Photo: Robin Holland

Maxine Hong Kingston

Writer

Acclaimed author of several books, Maxine Hong Kingston began writing at the age of nine (“I was in the fourth grade and all of a sudden this poem started coming out of me”), and won her first writing award in a journalism contest at The University of California, Berkeley when she was sixteen.

Then in 1976, when she was 36, Kingston published The Woman Warrior, which The New York Times praised, comparing it to James Joyce’s Portrait of The Artist as a Young Man. The book won the National Book Critic’s Circle Award and turned Kingston into an instant celebrity. Her subsequent books have also garnered praise. In 1980, the Honpa Hongwanji Mission of Hawai’i named Kingston a Living Treasure of Hawai’i.

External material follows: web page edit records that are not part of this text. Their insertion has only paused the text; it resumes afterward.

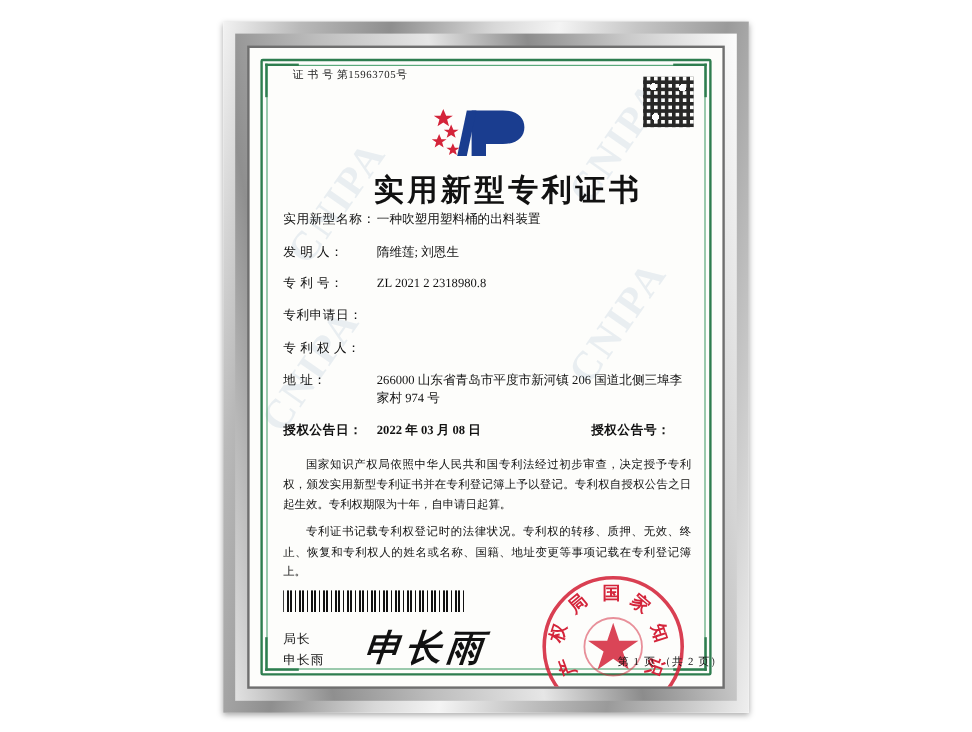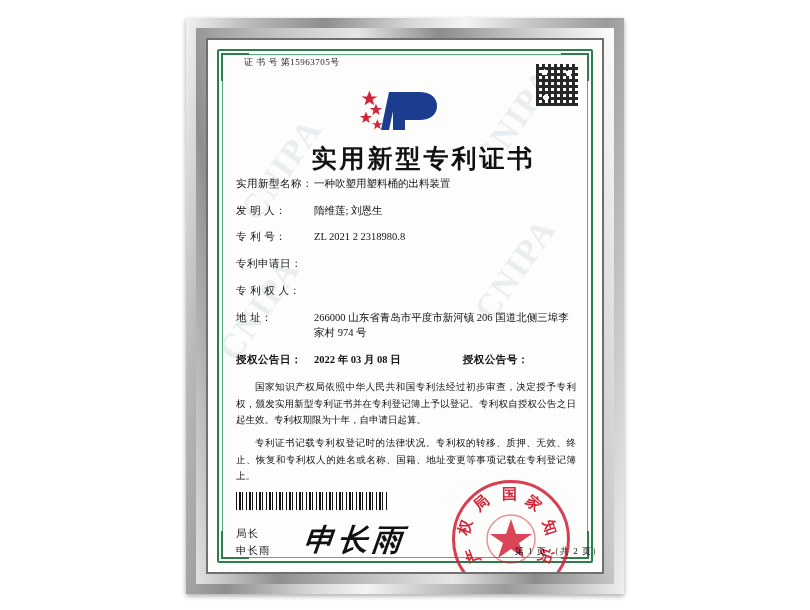--- a/index.html
+++ b/index.html
@@ -168,30 +168,30 @@
   }
   .lbl {
     flex: 0 0 78px;
     white-space: nowrap;
     letter-spacing: .5px;
   }
   .val {
     flex: 1 1 auto;
   }
   .row-split { justify-content: flex-start; font-weight: bold; }
-  .split-right { margin-left: 62px; display: flex; }
+  .split-right { margin-left: 92px; display: flex; }
   .split-right .lbl { flex: 0 0 auto; margin-right: 10px; }
 
   
   .paras {
     position: absolute;
     left: 28px;
     right: 26px;
     top: 340px;
-    font-family: Liberation Mono, monospace;
+    font-family: Liberation Serif, serif;
     font-size: 9.5px;
     line-height: 1.75;
     color: #111;
     text-align: justify;
   }
   .para { text-indent: 2em; margin-bottom: 6px; }
 
   
   .barcode {
     position: absolute;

In 1991, a massive fire in the Oakland-Berkeley hills consumed Kingston’s house and her only copy of her manuscript-in-process, The Fourth Book of Peace. Around the same time, President George H.W. Bush was ordering the invasion of Iraq. In an effort to heal and to bring healing to veterans as well, Kingston began offering writing and meditation workshops intended to help veterans give voice to their experiences.

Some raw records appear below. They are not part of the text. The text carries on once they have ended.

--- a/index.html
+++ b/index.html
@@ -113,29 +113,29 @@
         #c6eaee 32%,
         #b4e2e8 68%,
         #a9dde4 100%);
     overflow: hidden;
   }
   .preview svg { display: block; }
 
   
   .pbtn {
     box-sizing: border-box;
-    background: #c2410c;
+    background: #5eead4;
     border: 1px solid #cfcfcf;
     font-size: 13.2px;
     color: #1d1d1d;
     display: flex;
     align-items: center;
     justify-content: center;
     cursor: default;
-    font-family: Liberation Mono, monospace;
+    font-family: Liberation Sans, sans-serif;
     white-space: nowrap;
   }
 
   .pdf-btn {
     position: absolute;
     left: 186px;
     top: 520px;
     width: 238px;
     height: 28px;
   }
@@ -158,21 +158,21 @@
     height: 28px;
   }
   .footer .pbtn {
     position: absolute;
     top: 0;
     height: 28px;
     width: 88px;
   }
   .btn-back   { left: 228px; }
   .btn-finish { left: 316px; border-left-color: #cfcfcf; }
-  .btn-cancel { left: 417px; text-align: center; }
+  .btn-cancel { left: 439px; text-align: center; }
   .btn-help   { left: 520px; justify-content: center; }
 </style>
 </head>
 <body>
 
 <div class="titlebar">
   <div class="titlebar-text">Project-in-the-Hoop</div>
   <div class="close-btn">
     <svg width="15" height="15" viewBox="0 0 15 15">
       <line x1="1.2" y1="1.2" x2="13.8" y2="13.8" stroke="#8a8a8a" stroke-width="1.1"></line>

For the past two decades, Kingston has been working with veterans, as well as other survivors of war, to convert the horrors they experienced into stories that Kingston believes will help them cope and survive. She also drew on her experiences in the workshops to produce her book, The Fifth Book of Peace.

In 1997, President Bill Clinton awarded Kingston the National Humanities Medal. In March 2003, she was arrested (along with Alice Walker) for crossing a police line at the White House as part of a CODEPINK action to protest the Iraq War.

Kingston’s newest book, I Love a Broad Margin to My Life, is a book-length poem/memoir that follows the author to China and back, and includes her reflections on such things as love, loss, aging and imagination.

She is Senior Lecturer Emeritus in the Department of English at the University of California, Berkeley.